-------- Stored data --------

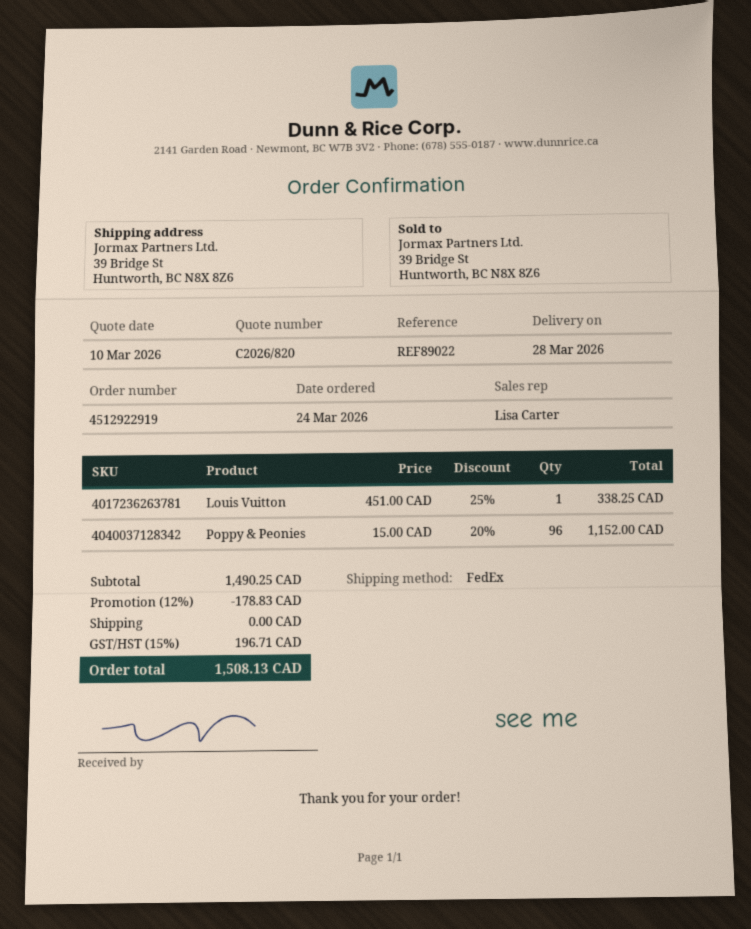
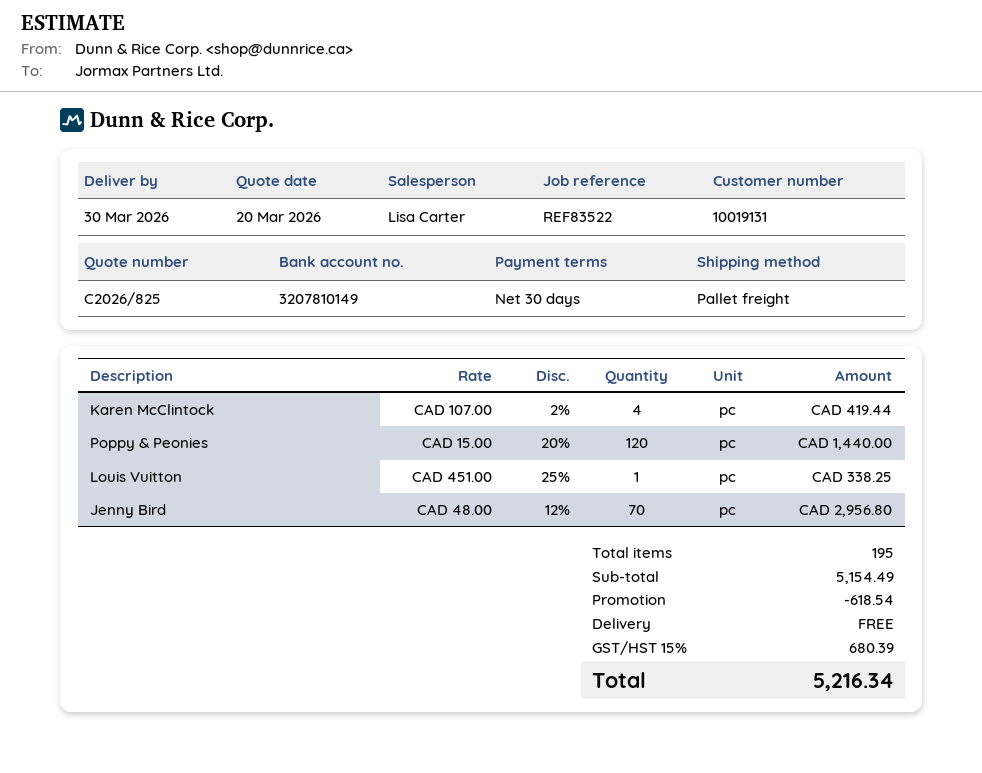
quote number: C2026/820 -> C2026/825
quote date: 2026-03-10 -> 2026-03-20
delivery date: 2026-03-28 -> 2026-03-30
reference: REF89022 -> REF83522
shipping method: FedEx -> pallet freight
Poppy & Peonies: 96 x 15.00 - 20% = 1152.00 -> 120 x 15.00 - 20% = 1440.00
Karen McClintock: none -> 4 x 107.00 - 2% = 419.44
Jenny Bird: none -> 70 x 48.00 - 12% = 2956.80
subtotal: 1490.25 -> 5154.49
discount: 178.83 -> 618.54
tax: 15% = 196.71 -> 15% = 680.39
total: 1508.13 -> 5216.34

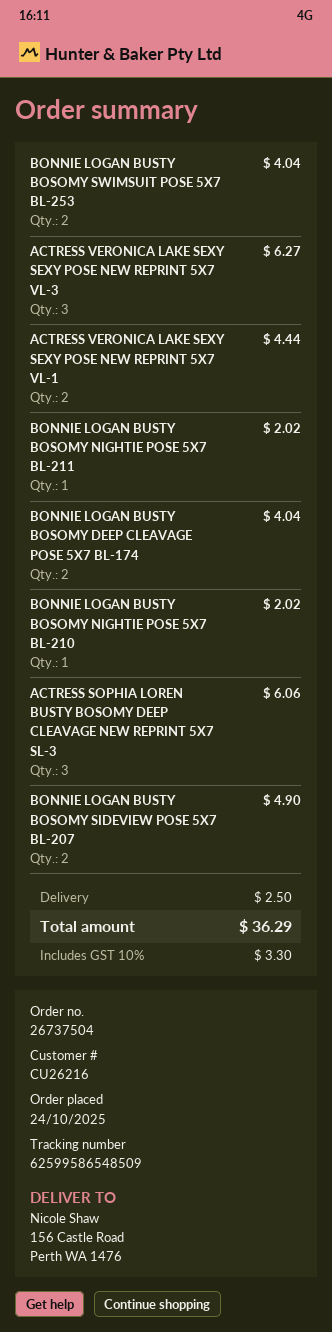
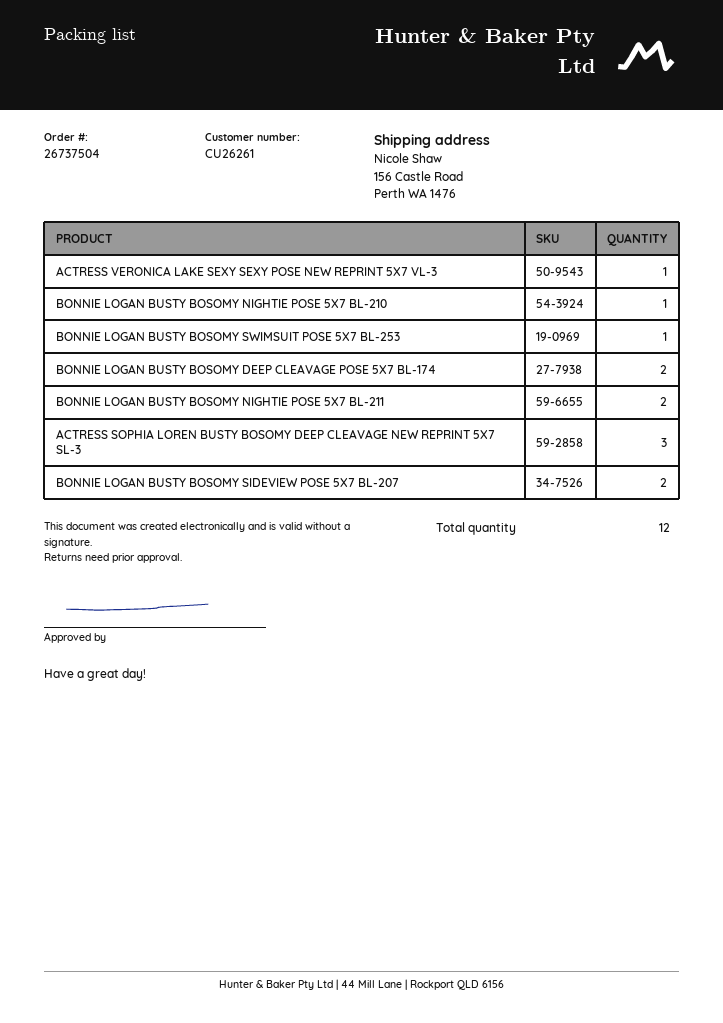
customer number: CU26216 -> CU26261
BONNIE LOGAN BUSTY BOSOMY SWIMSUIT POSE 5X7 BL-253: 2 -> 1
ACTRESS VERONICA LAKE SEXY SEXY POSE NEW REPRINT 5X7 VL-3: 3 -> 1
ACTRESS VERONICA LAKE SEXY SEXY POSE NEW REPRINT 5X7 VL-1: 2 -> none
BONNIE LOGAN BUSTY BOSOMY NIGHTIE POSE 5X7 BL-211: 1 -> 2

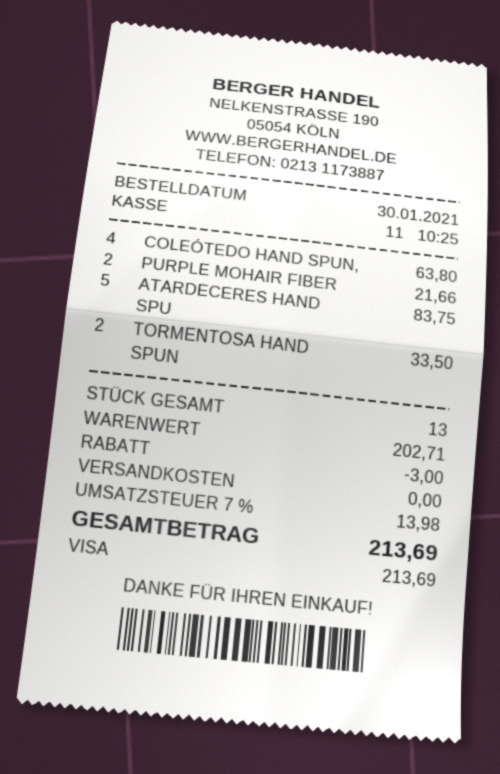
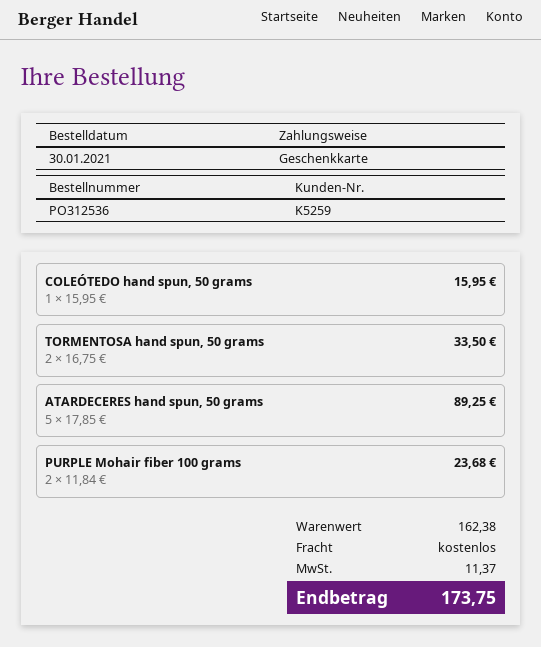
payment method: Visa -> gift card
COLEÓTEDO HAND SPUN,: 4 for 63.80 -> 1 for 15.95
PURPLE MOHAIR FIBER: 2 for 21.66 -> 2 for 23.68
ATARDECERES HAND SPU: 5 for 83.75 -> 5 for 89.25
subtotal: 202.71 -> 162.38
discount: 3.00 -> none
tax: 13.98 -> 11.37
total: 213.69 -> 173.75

--------
-------- Stored data --------

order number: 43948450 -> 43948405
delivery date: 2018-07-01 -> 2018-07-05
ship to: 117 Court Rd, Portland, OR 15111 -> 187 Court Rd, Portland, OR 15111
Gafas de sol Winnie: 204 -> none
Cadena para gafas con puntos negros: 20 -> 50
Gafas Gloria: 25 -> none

--------

## The task
The required answer is the exact run of lines above starting at the line with "quote date: 2026-03-10 -> 2026-03-20" and ending at the line with "Poppy & Peonies: 96", with both ends present.

## Answer box
quote date: 2026-03-10 -> 2026-03-20
delivery date: 2026-03-28 -> 2026-03-30
reference: REF89022 -> REF83522
shipping method: FedEx -> pallet freight
Poppy & Peonies: 96 x 15.00 - 20% = 1152.00 -> 120 x 15.00 - 20% = 1440.00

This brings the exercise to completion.